Stored data ::
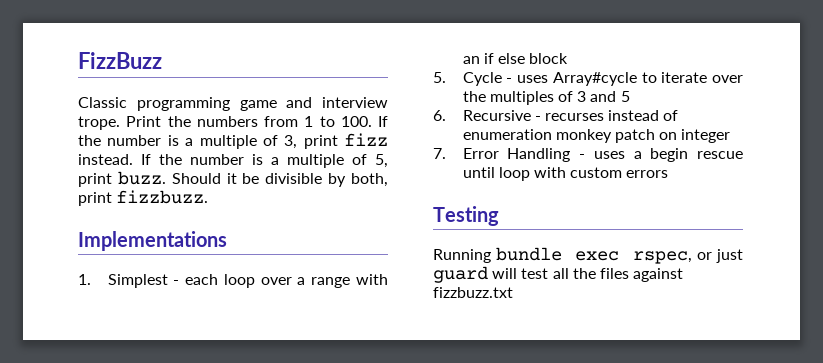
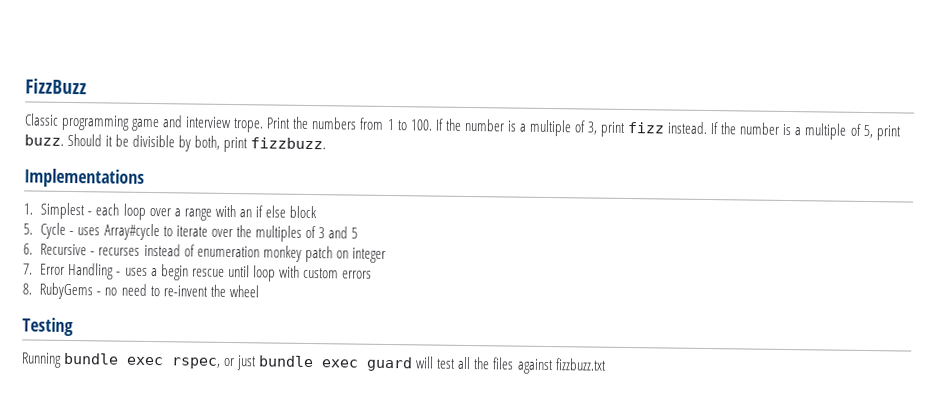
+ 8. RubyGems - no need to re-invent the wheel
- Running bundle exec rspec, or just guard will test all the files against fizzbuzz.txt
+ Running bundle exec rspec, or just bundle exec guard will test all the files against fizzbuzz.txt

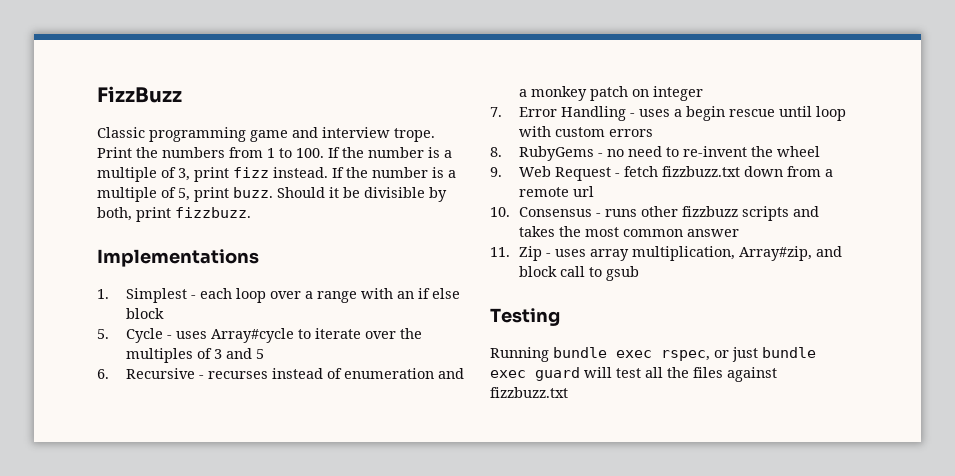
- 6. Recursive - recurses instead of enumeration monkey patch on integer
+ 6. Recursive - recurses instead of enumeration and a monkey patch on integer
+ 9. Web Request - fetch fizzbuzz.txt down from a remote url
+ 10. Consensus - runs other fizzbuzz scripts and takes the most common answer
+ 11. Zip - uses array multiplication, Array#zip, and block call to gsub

Directions for this task ::
Return only those lines that run from the one containing "a monkey patch on integer" through the end of the entries, keeping each exactly as written.

Answer area ::
+ 6. Recursive - recurses instead of enumeration and a monkey patch on integer
+ 9. Web Request - fetch fizzbuzz.txt down from a remote url
+ 10. Consensus - runs other fizzbuzz scripts and takes the most common answer
+ 11. Zip - uses array multiplication, Array#zip, and block call to gsub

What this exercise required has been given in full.